(Supplied records begins)

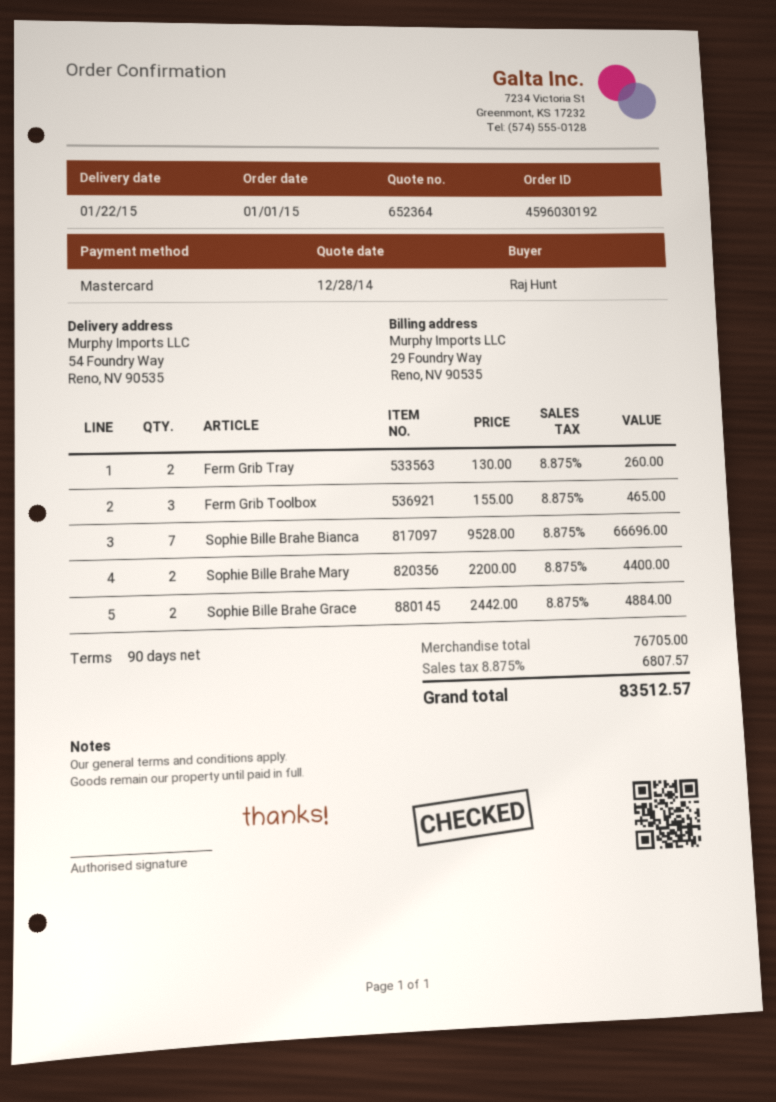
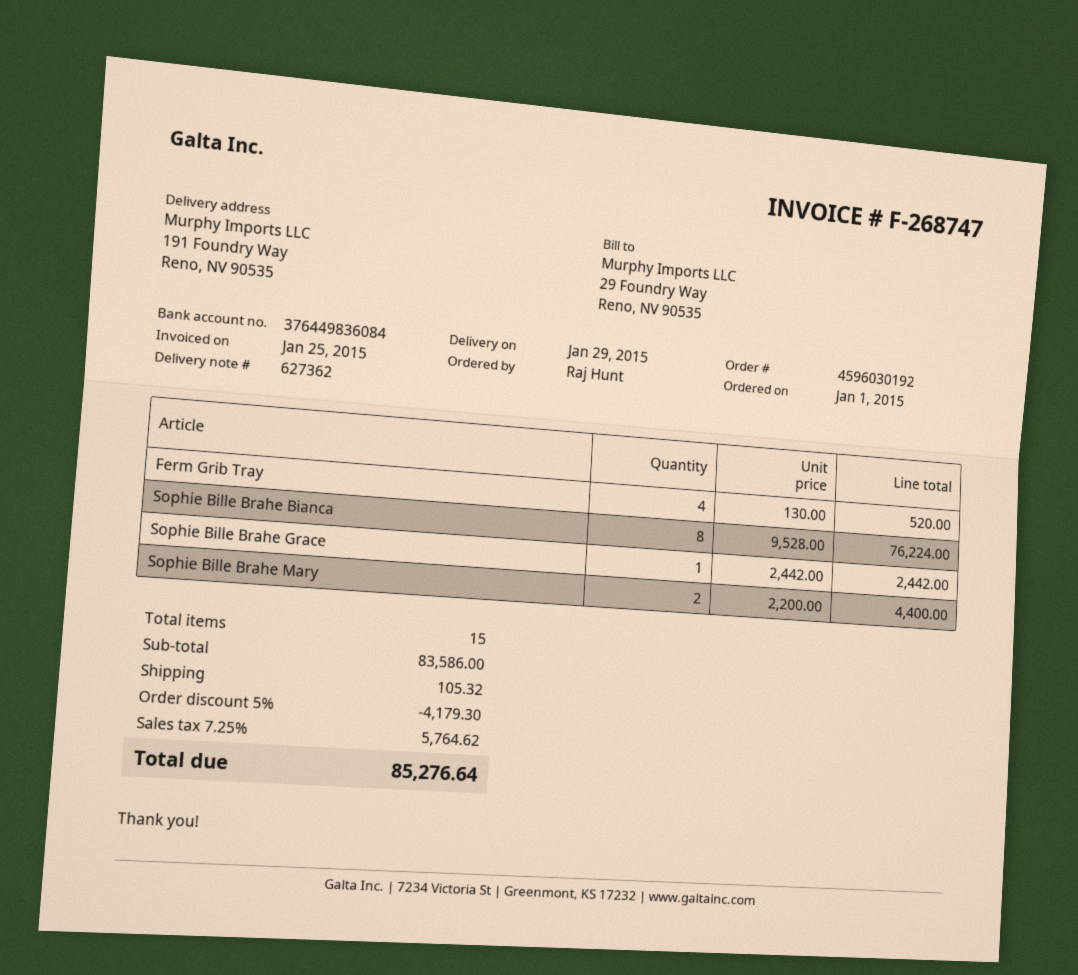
delivery date: 2015-01-22 -> 2015-01-29
ship to: 54 Foundry Way, Reno, NV 90535 -> 191 Foundry Way, Reno, NV 90535
Ferm Grib Tray: 2 x 130.00 = 260.00 -> 4 x 130.00 = 520.00
Ferm Grib Toolbox: 3 x 155.00 = 465.00 -> none
Sophie Bille Brahe Bianca: 7 x 9528.00 = 66696.00 -> 8 x 9528.00 = 76224.00
Sophie Bille Brahe Grace: 2 x 2442.00 = 4884.00 -> 1 x 2442.00 = 2442.00
subtotal: 76705.00 -> 83586.00
discount: none -> 5% = 4179.30
shipping: none -> 105.32
tax: 8.875% = 6807.57 -> 7.25% = 5764.62
total: 83512.57 -> 85276.64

(Supplied records ends)

**The problem:** The response must restate each line of the material above exactly and contain no images.

**Written response:**
delivery date: 2015-01-22 -> 2015-01-29
ship to: 54 Foundry Way, Reno, NV 90535 -> 191 Foundry Way, Reno, NV 90535
Ferm Grib Tray: 2 x 130.00 = 260.00 -> 4 x 130.00 = 520.00
Ferm Grib Toolbox: 3 x 155.00 = 465.00 -> none
Sophie Bille Brahe Bianca: 7 x 9528.00 = 66696.00 -> 8 x 9528.00 = 76224.00
Sophie Bille Brahe Grace: 2 x 2442.00 = 4884.00 -> 1 x 2442.00 = 2442.00
subtotal: 76705.00 -> 83586.00
discount: none -> 5% = 4179.30
shipping: none -> 105.32
tax: 8.875% = 6807.57 -> 7.25% = 5764.62
total: 83512.57 -> 85276.64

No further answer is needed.